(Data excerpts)
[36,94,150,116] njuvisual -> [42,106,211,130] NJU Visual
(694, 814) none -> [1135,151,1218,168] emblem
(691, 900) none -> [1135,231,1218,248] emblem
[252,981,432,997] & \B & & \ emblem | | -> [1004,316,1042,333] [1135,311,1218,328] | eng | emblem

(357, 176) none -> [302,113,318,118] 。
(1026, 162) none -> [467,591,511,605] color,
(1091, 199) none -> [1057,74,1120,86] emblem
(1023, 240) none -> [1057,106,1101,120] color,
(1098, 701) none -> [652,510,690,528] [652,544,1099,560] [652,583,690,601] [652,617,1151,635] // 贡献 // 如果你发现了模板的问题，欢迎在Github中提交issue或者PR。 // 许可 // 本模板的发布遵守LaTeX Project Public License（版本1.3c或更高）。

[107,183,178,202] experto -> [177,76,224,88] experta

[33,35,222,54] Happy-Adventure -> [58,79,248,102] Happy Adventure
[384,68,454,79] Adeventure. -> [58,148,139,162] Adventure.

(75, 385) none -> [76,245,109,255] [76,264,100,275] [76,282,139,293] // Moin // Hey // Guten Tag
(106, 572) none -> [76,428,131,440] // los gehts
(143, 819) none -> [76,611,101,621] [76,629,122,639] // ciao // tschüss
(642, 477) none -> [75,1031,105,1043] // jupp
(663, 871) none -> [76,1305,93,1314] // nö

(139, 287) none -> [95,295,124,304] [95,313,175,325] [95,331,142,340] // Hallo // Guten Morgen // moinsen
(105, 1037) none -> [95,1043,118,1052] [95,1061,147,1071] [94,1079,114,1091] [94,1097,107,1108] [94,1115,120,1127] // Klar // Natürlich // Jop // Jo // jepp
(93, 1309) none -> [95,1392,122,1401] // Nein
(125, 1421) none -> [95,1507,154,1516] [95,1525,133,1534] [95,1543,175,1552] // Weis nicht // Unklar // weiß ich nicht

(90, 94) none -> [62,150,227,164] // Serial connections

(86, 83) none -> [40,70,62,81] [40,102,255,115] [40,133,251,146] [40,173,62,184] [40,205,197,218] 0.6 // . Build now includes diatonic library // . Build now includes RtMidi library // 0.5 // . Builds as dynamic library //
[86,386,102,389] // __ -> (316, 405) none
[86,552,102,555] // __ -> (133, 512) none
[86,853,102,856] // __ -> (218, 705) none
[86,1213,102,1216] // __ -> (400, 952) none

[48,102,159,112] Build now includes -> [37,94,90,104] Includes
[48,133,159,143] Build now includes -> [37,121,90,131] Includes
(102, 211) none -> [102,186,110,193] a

To do
Retype exactly the lines from the one containing "(86, 83) none" through the last line of the records above, including both.

Finished task
(86, 83) none -> [40,70,62,81] [40,102,255,115] [40,133,251,146] [40,173,62,184] [40,205,197,218] 0.6 // . Build now includes diatonic library // . Build now includes RtMidi library // 0.5 // . Builds as dynamic library //
[86,386,102,389] // __ -> (316, 405) none
[86,552,102,555] // __ -> (133, 512) none
[86,853,102,856] // __ -> (218, 705) none
[86,1213,102,1216] // __ -> (400, 952) none

[48,102,159,112] Build now includes -> [37,94,90,104] Includes
[48,133,159,143] Build now includes -> [37,121,90,131] Includes
(102, 211) none -> [102,186,110,193] a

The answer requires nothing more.